[Before-and-after page screenshots]
^^^^^^^^^^^^^^^^
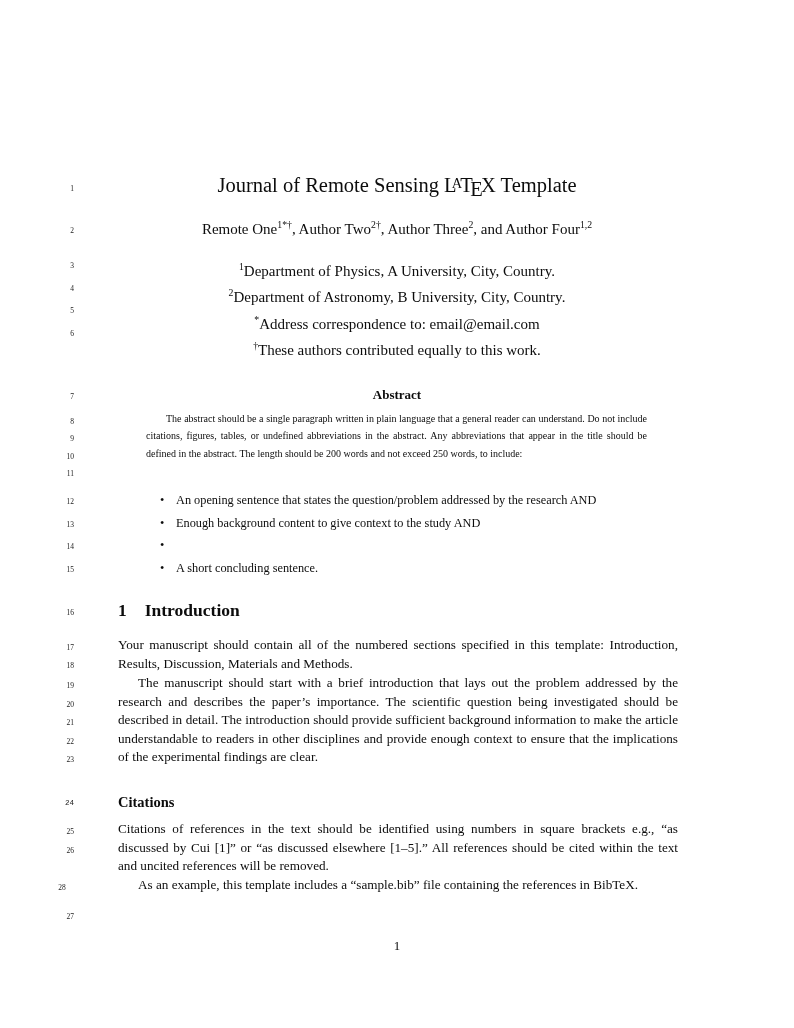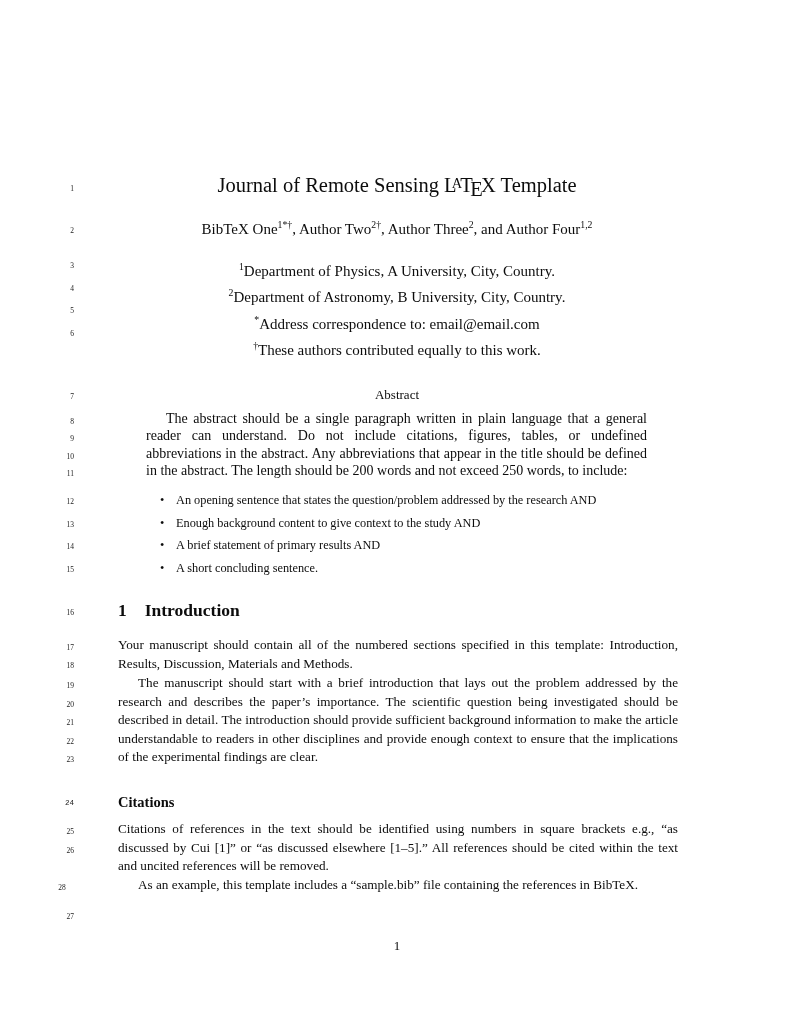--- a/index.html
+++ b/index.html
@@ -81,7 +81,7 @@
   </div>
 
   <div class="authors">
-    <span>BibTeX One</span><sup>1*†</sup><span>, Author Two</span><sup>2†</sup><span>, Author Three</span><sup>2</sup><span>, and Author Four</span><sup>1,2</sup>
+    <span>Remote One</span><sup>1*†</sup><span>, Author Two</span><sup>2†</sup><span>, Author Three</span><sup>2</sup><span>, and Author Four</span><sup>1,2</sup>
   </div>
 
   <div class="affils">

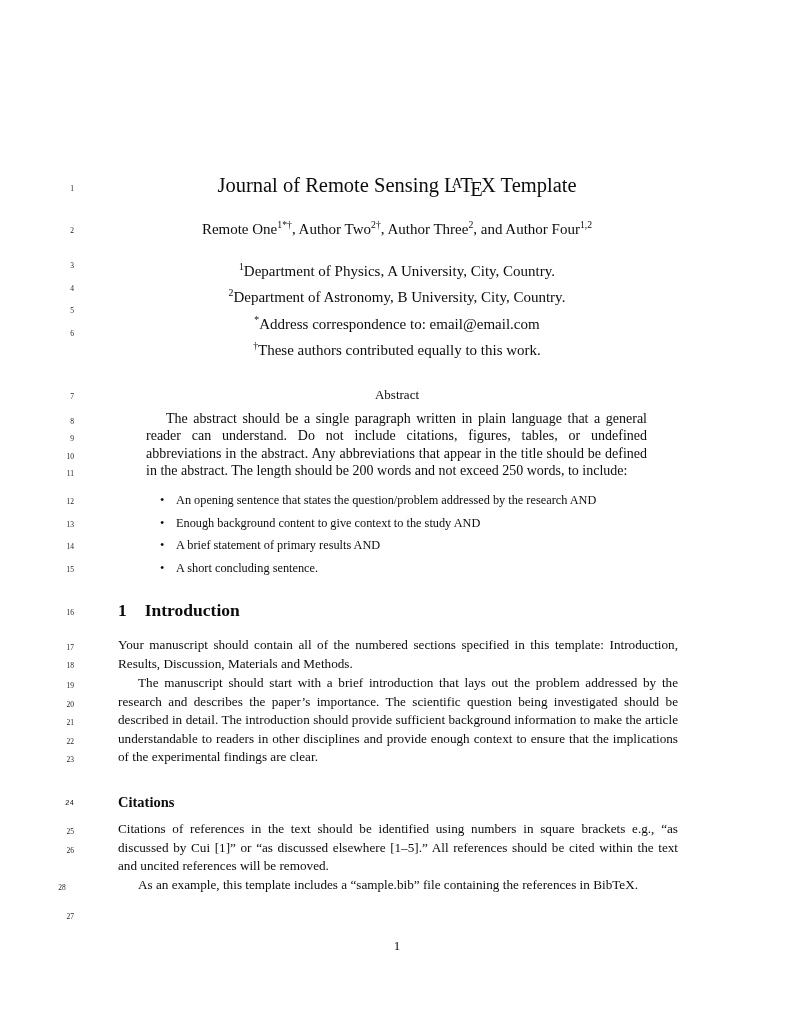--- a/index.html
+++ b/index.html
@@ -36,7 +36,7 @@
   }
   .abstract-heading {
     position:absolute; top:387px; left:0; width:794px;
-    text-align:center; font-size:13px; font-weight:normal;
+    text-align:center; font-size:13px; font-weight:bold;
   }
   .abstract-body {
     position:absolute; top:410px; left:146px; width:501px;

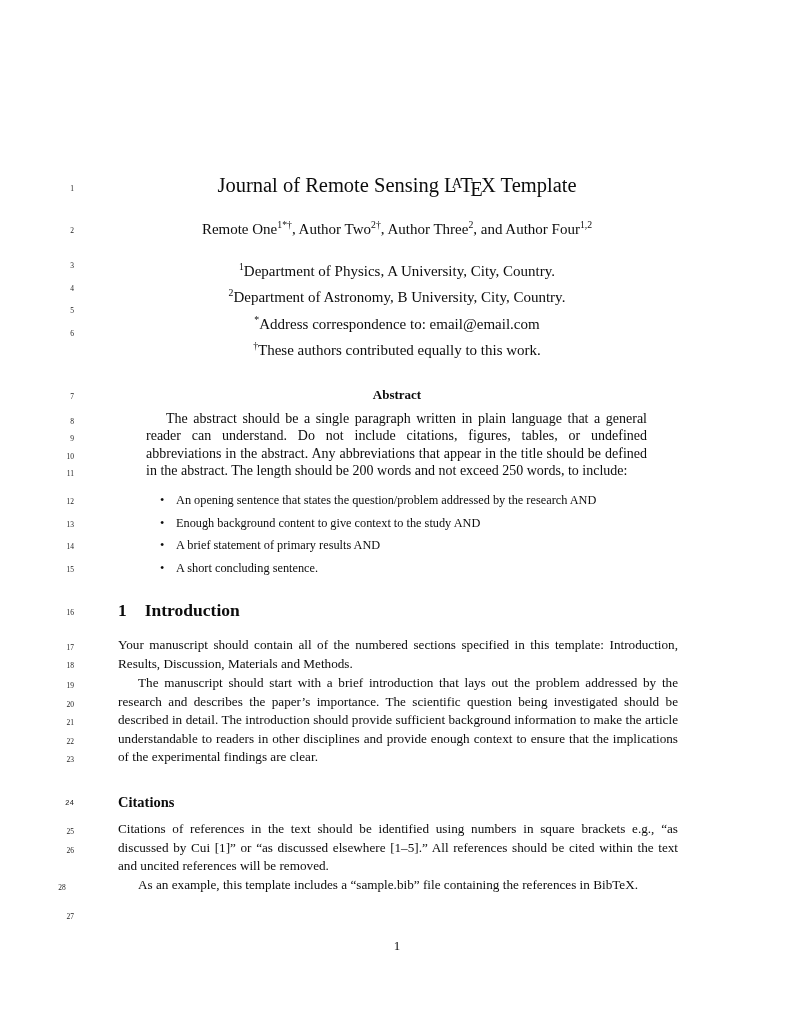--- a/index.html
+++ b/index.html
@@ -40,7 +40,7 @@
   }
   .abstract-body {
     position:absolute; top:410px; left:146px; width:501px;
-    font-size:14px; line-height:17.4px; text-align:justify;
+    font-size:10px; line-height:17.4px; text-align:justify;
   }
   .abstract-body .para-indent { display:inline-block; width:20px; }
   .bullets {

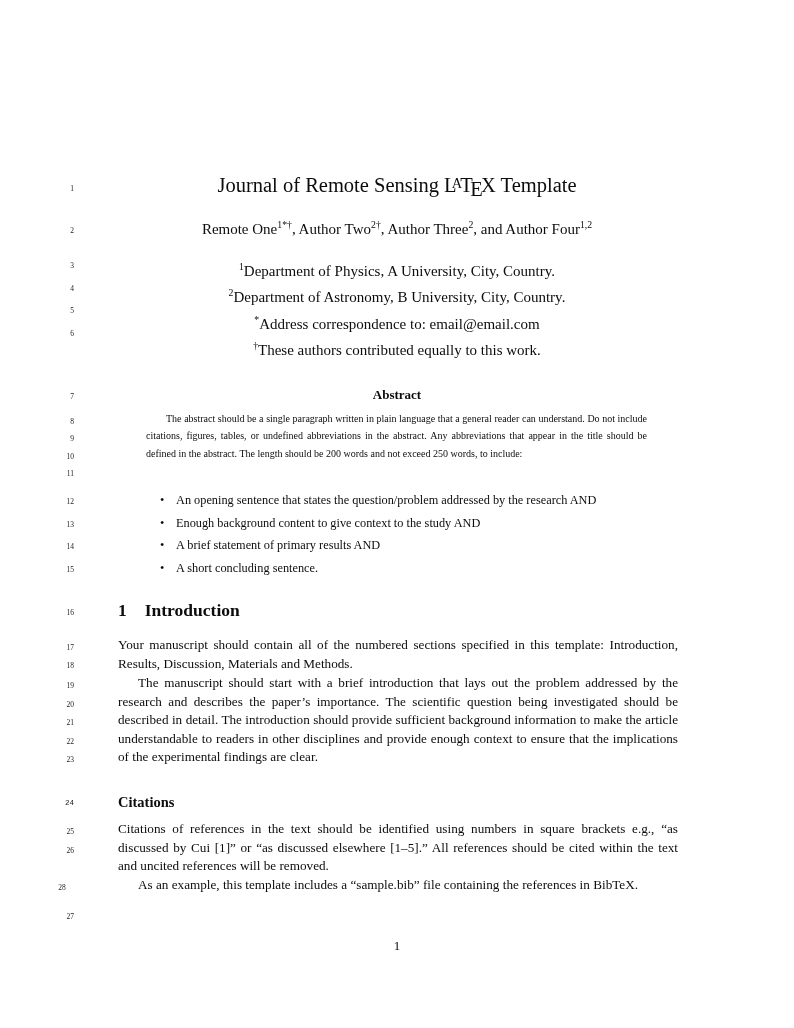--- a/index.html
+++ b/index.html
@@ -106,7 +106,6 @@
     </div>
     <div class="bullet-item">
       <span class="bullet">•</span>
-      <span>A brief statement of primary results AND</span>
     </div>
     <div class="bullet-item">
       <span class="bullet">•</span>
^^^^^^^^^^^^^^^^
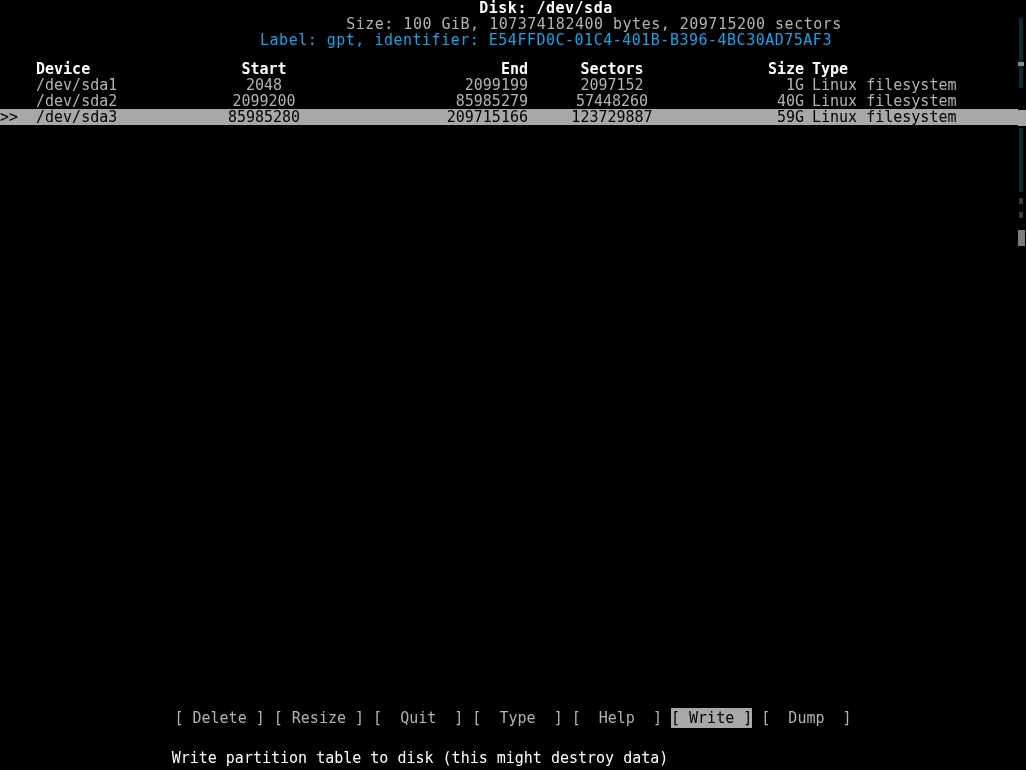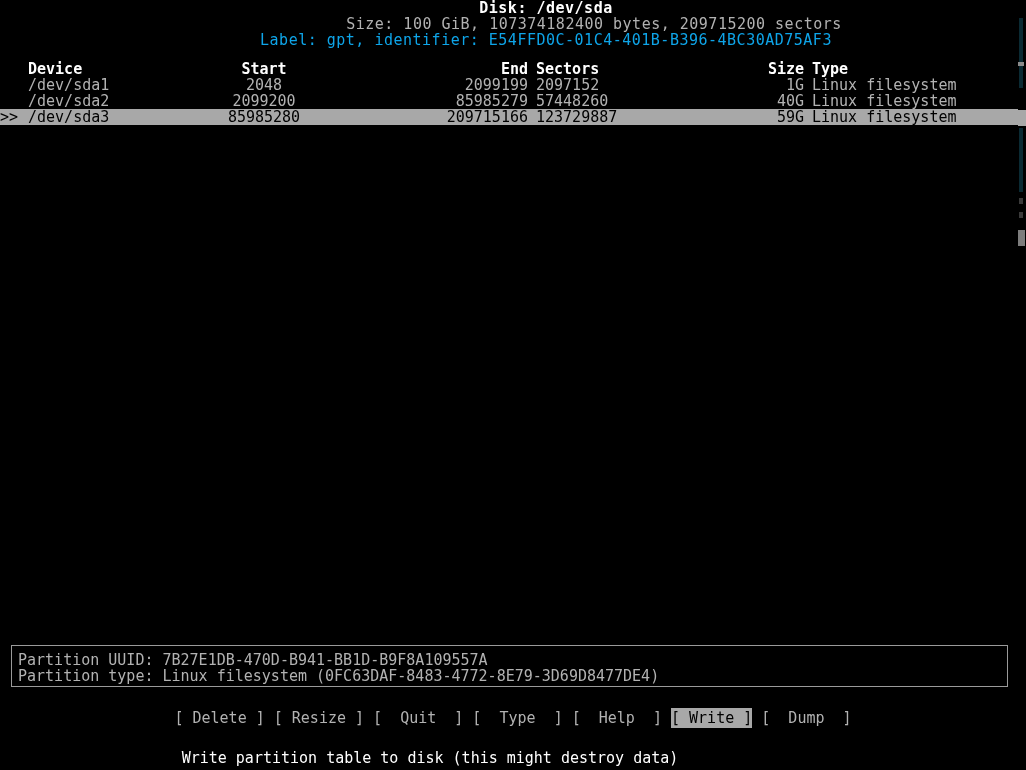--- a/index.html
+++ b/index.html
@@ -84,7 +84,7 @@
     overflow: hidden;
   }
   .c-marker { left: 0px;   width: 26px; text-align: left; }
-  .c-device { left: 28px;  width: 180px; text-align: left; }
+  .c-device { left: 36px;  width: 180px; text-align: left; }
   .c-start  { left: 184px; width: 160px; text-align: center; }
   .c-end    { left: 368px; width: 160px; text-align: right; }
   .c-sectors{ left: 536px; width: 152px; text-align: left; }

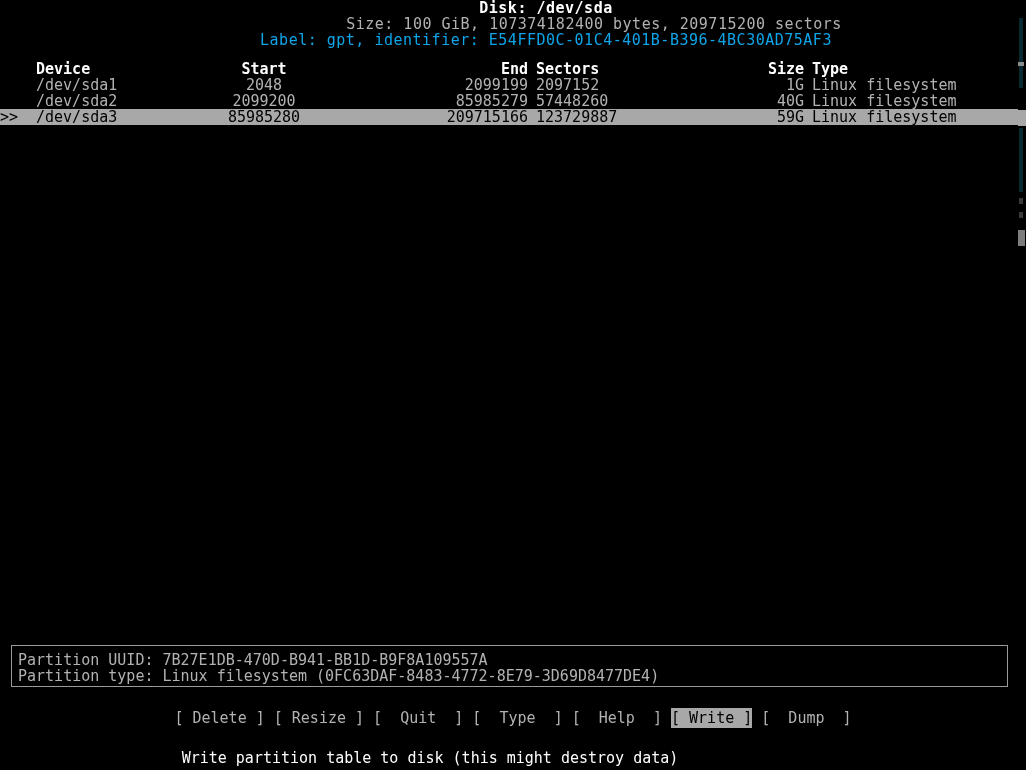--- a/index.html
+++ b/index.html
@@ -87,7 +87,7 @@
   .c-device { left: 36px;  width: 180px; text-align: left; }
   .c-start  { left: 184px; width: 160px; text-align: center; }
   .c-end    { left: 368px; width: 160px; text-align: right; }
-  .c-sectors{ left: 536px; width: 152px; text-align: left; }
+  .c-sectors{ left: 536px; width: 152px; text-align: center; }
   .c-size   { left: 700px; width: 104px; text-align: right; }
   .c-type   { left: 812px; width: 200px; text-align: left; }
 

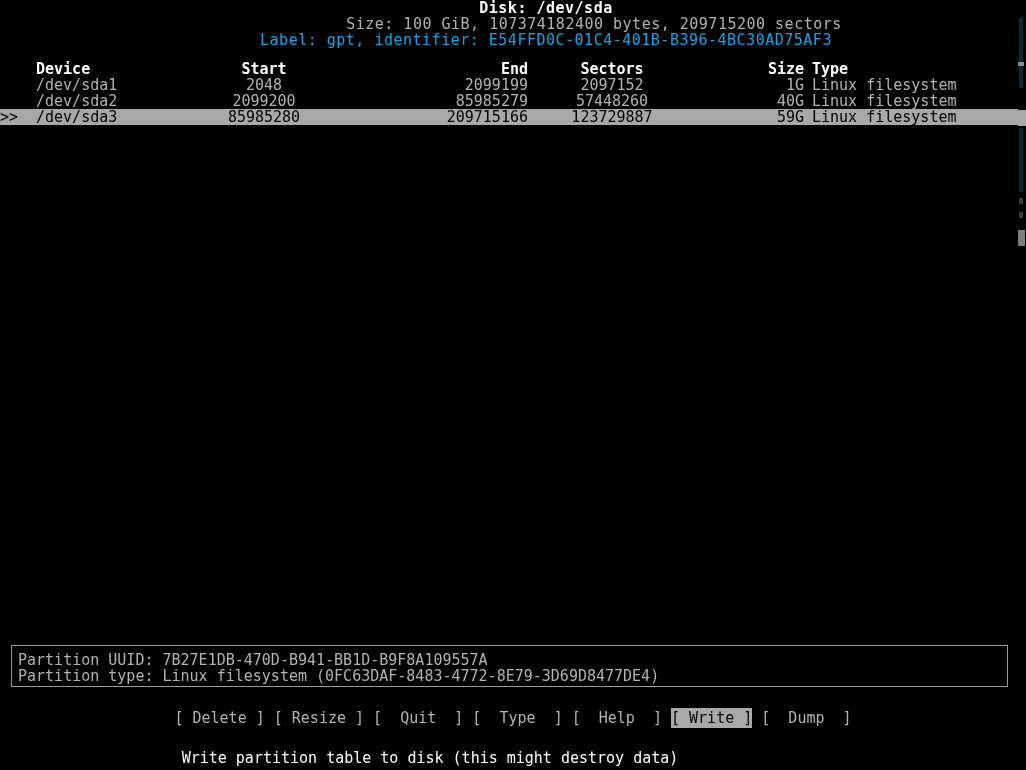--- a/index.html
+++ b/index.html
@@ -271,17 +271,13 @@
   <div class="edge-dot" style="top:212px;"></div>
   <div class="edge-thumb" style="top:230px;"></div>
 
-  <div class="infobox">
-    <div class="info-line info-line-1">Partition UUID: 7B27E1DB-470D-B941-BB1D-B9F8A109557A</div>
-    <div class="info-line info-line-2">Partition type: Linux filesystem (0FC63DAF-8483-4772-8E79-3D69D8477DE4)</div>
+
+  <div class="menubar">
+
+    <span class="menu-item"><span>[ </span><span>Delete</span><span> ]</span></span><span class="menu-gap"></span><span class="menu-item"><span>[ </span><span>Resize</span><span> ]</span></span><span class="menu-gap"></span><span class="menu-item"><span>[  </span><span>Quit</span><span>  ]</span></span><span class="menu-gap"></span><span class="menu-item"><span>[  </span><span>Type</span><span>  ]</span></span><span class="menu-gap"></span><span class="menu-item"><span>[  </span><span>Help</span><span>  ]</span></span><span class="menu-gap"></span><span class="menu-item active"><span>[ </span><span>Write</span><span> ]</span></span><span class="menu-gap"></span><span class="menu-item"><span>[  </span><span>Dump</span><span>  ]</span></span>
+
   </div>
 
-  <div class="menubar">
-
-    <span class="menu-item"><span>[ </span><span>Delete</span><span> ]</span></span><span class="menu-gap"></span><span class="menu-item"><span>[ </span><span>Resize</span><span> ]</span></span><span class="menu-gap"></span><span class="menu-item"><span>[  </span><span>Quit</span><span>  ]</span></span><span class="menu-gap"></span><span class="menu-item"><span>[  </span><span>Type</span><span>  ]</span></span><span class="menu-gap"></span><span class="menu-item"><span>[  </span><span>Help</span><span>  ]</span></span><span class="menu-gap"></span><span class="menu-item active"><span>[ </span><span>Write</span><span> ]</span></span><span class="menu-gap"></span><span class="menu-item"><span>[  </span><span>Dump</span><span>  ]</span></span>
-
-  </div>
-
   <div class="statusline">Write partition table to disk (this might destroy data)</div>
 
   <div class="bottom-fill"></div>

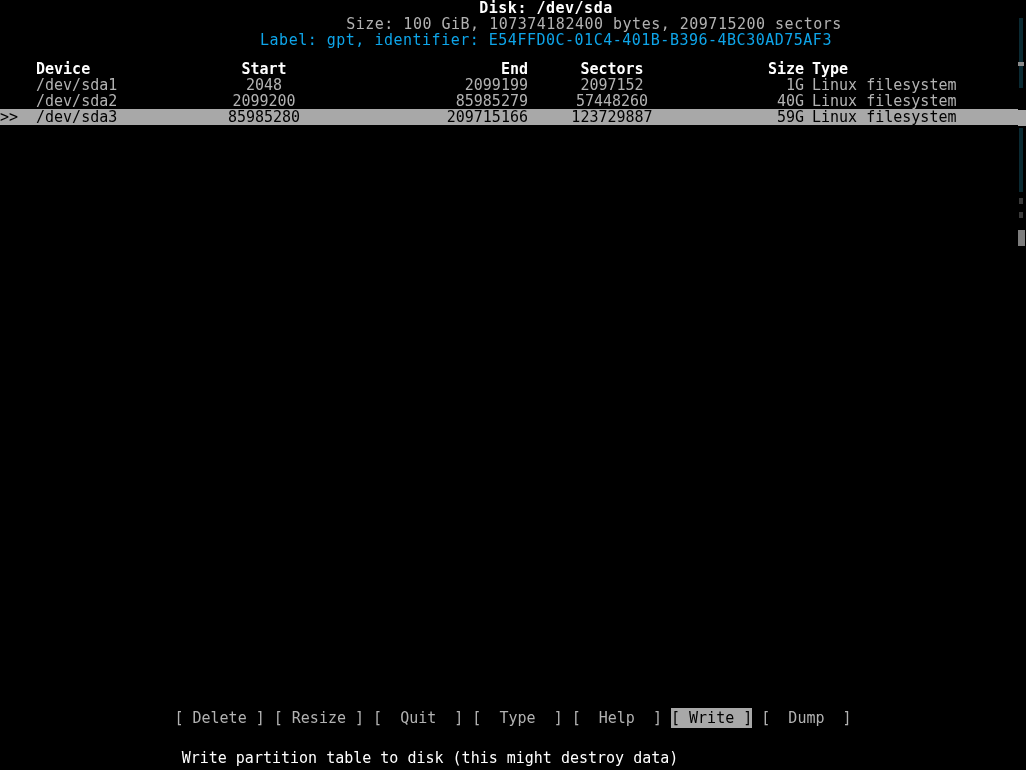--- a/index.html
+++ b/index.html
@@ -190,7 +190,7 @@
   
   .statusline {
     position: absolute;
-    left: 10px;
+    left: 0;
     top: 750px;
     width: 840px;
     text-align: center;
^^^^^^^^^^^^^^^^
[TASK DIRECTIONS]
Copy out, from the records above, every line that holds the string "style".

[THE ANSWER]
   <div class="edge-dot" style="top:212px;"></div>
   <div class="edge-thumb" style="top:230px;"></div>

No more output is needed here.